The standard curve of Fluorescein's fluorescence
- microplate reader FLUOstar Omega
- excitation filter: 485 nm
- emission filter: 520 nm
- Fluorescein sodium salt
- Tissue culture microplate (black with flat bottom)
- Prepare fluorescein stock solution
- 1. Spin down fluorescein stock tube to make sure pellet is at the bottom of tube.
- 2. Prepare 2x fluorescein stock solution (100 μM) by resuspending fluorescein in 1 mL of 1x PBS.
- 3. Dilute the 2x fluorescein stock solution with 1x PBS to make a 1x fluorescein solution and resulting concentration of fluorescein stock solution 50 μM
- Serial dilutions
- 1. Add 100 μl of PBS into wells A2, B2, C2, D2....A12, B12, C12, D12.
- 2. Add 200 μl of fluorescein 1x stock solution into A1, B1, C1, D1.
- 3. Transfer 100 μl of fluorescein stock solution from A1 into A2.
- 4. Mix A2 by pipetting up and down 3x and transfer 100 μl into A3.
- 5. Mix A3 by pipetting up and down 3x and transfer 100 μl into A4.
- 6. Mix A4 by pipetting up and down 3x and transfer 100 μl into A5.
- 7. Mix A5 by pipetting up and down 3x and transfer 100 μl into A6.
- 8. Mix A6 by pipetting up and down 3x and transfer 100 μl into A7.
- 9. Mix A7 by pipetting up and down 3x and transfer 100 μl into A8.
- 10. Mix A8 by pipetting up and down 3x and transfer 100 μl into A9.
- 11. Mix A9 by pipetting up and down 3x and transfer 100 μl into A10.
- 12. Mix A10 by pipetting up and down 3x and transfer 100 μl into A11.
- 13. Mix A11 by pipetting up and down 3x and transfer 100 μl into liquid waste.
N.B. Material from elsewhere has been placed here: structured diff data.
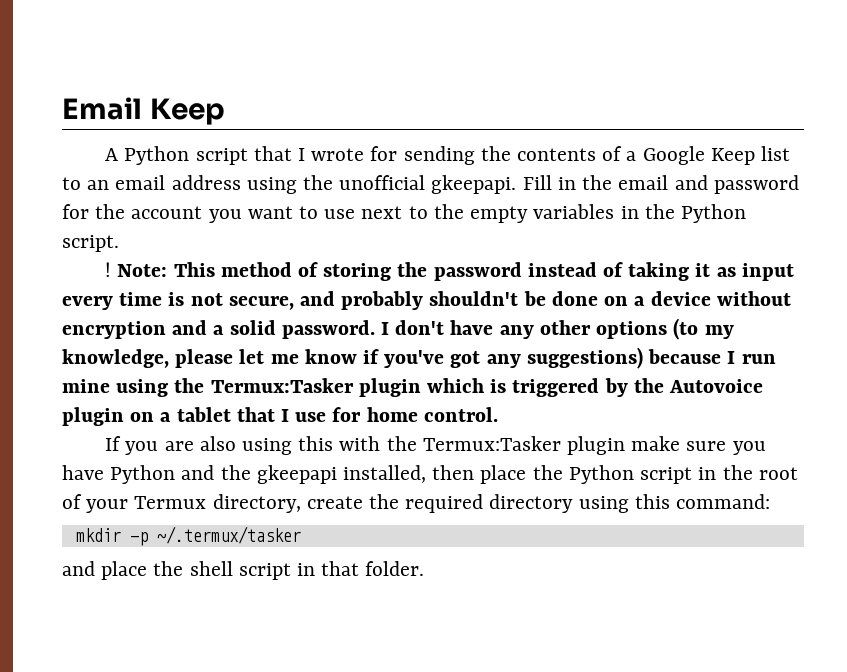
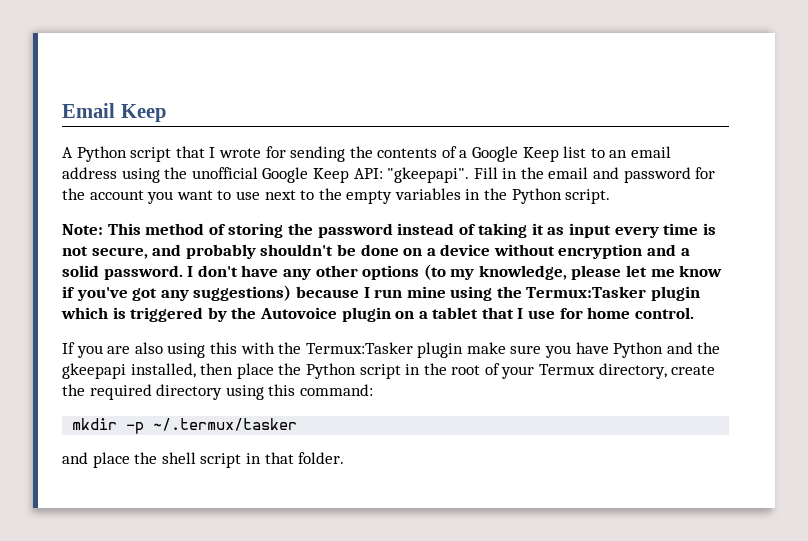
[431,175,517,194] gkeepapi. -> [262,167,470,183] Google Keep API: "gkeepapi".
[105,262,112,277] ! -> (611, 196) none

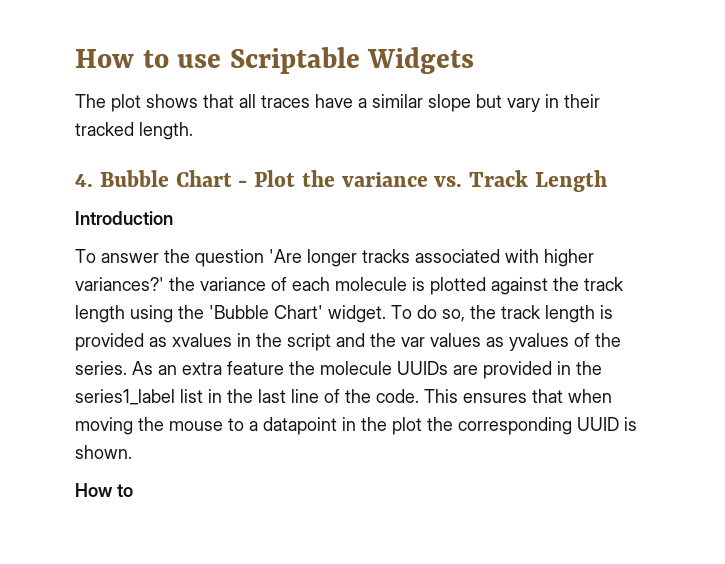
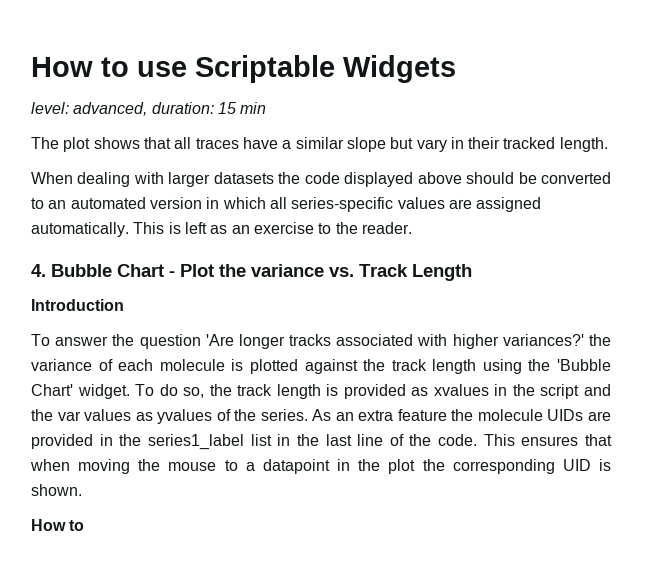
(475, 60) none -> [31,102,267,116] // level: advanced, duration: 15 min
(193, 131) none -> [31,172,611,187] [31,197,542,212] [31,222,412,237] // When dealing with larger datasets the code displayed above should be converted to an automated version in which all series-specific values are assigned automatically. This is left as an exercise to the reader.
[397,361,448,375] UUIDs -> [547,409,584,421] UIDs
[577,417,619,431] UUID -> [562,459,591,471] UID

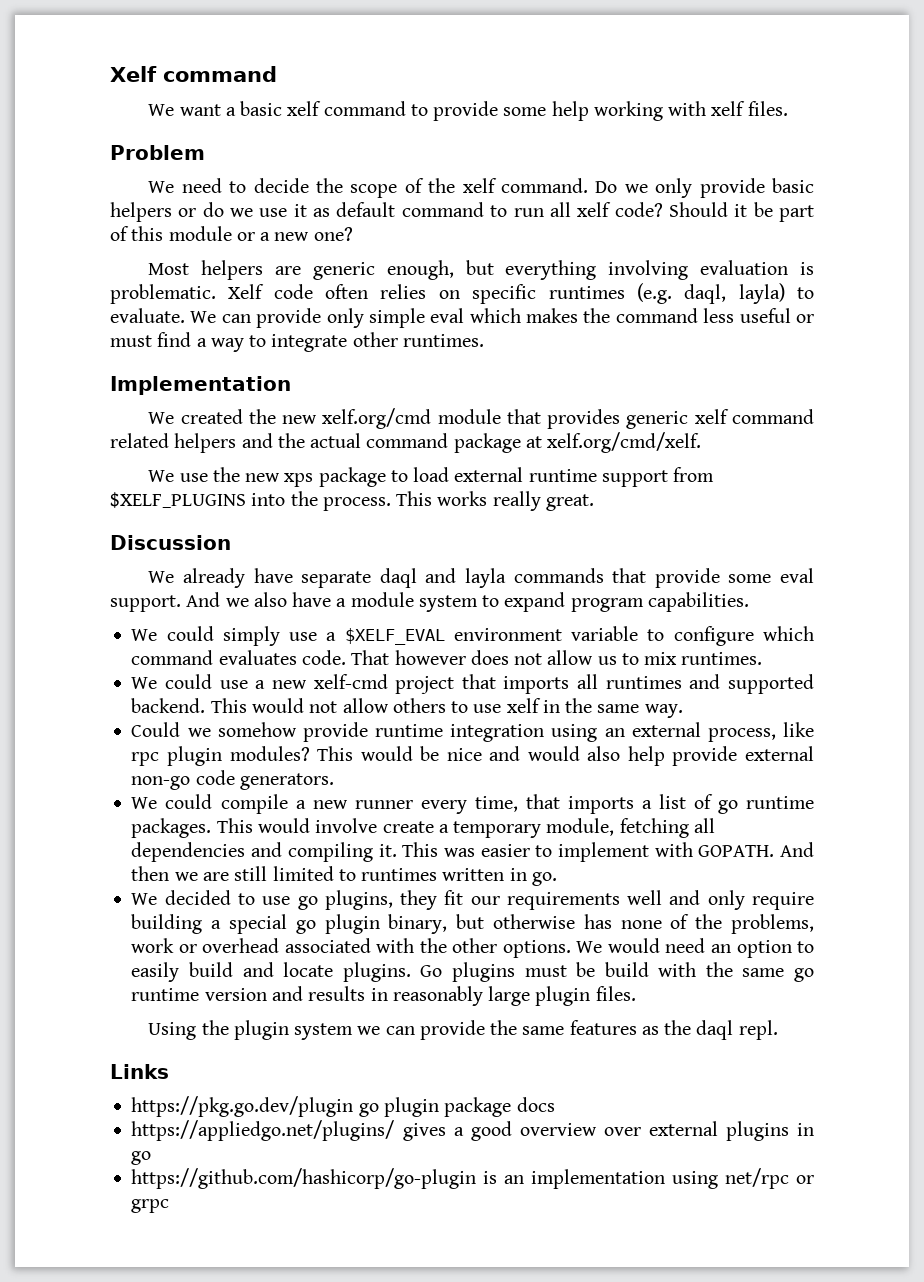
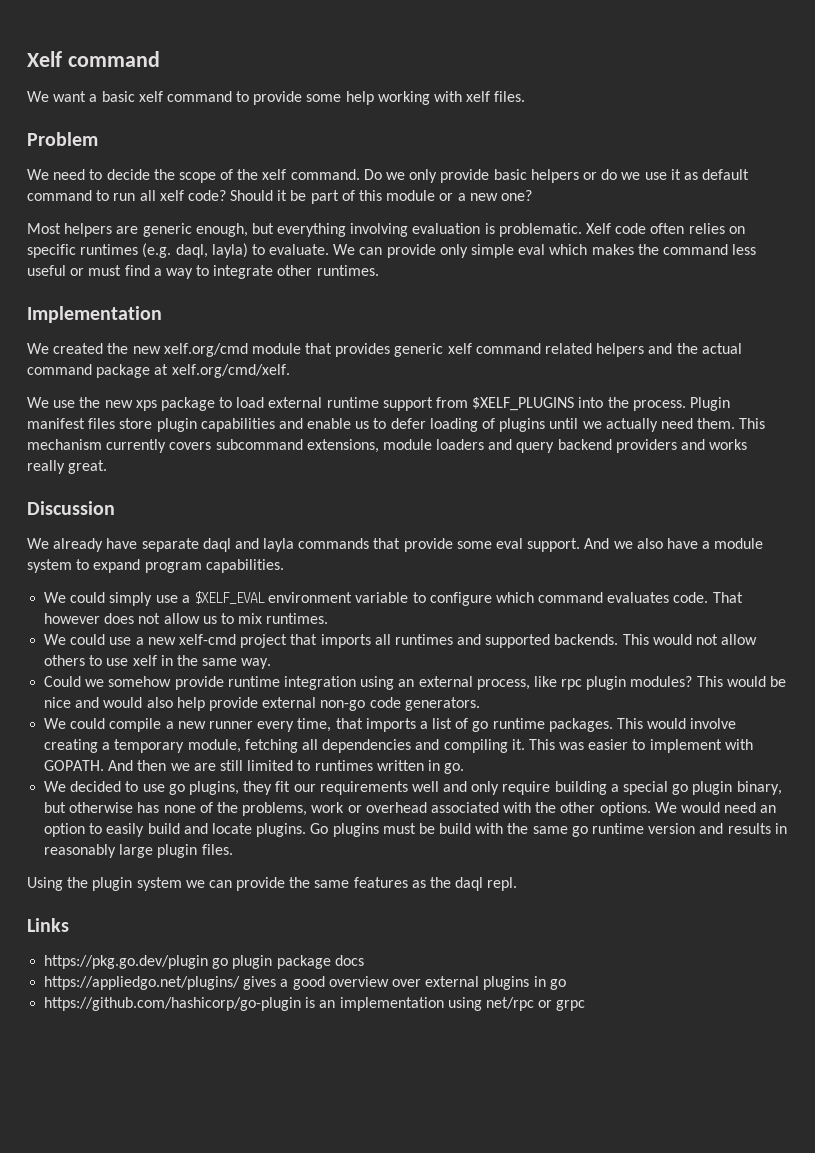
[396,491,433,506] This -> [689,397,730,411] [27,418,766,432] [27,439,706,453] Plugin manifest files store plugin capabilities and enable us to defer loading of plugins until we actually need them. This mechanism currently covers subcommand extensions, module loaders and query backend providers and
[131,698,206,713] backend. -> [554,634,619,645] backends.
[382,821,434,833] create -> [44,739,99,753] creating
- (Caution: Do not to continue serial dilution into column 12.)
- Repeat serial dilute for Row B、D、E.
- Measure fluorescence of all samples in all standard measurement modes in instrument Record the data in your notebook.
- Import data into Excel (fluorescein standard curve tab ) Sheet_1 provided.
OD600 Reference point
- Thermo ScientificTM MultiskanTM FC Filter-based Microplate Photometer
- Filter: 595 nm
- 1 ml LUDOX
- 96 well cell culture plate (clear with flat-bottom)
- 1. Add 100 μl LUDOX into wells A1, B1, C1, D1 (or 1 mL LUDOX into cuvette).
- 2. Add 100 μl of H2O into wells A2, B2, C2, D2 (or 1 mL H2O into cuvette).
- 3. Measure absorbance 600 nm of all samples in all standard measurement modes in instrument.
- 4. Record the data in excel and Import data into Excel ( OD600 reference point tab ) Sheet_1 provided.
- Competent cells (Escherichia coli strain DH5α)
- LB (Luria Bertani) media
- Chloramphenicol (stock concentration 25 mg/mL dissolved in EtOH - working stock 25 μg/mL)
- 50 ml Falcon tube (or equivalent, preferably amber or covered in foil to block
- Incubator at 37°C
- 1.5 ml eppendorf tubes for sample storage
- Ice bucket with ice
- 96 well plate(cell culture 96 well plate、tissue culture testplate)
- Devices (from InterLab Measurement Kit):
- 1. Negative control(BBa_R0040)
- 2. Positive control(J23151+B0032+E0040+B0010+B0012)
- 3. Test Device 1: J23101+I13504
- 4. Test Device 2: J23106+I13504
- 5. Test Device 3: J23117+I13504
- 6. Test Device 4: J23101+BCD2+E0040+B0015
- 7. Test Device 5: J23106+BCD2+E0040+B0015
- 8. Test Device 6: J23117+BCD2+E0040+B0015
- 1. Day 1 : Resuspended each plasmid in plate 7 and transform into Escherichia coli DH5α.
- (Transformation protocol is from iGEM)
- 2. Day 2 : Pick 2 colonies from each of plate and inoculate it on 5-10 mL LB
- medium +Chloramphenicol. Grow the cells overnight (16-18 hours) at 37°C and 170 rpm.
- 3. Day 3 : Set instrument to read OD600 (as OD calibration setting)and measure OD600 of the overnight cultures
- 4. Dilute the cultures to a target OD600 of 0.02 in 12 ml LB medium + Chloramphenicol in 50 mL falcon tube (covered with foil to block light).
- 5. Incubate the cultures at 37°C and 170 rpm.
- 6. Take 1000 μL samples of the cultures at 0, 2, 4, and 6 hours of incubation and place samples on ice.
- 7. 4 replicates of 100 uL samples were taken from each culture at 0, 2, 4, and 6 hours of incubation and placed in a 96 well plate for OD600 and fluorescence measurements using the setup described above.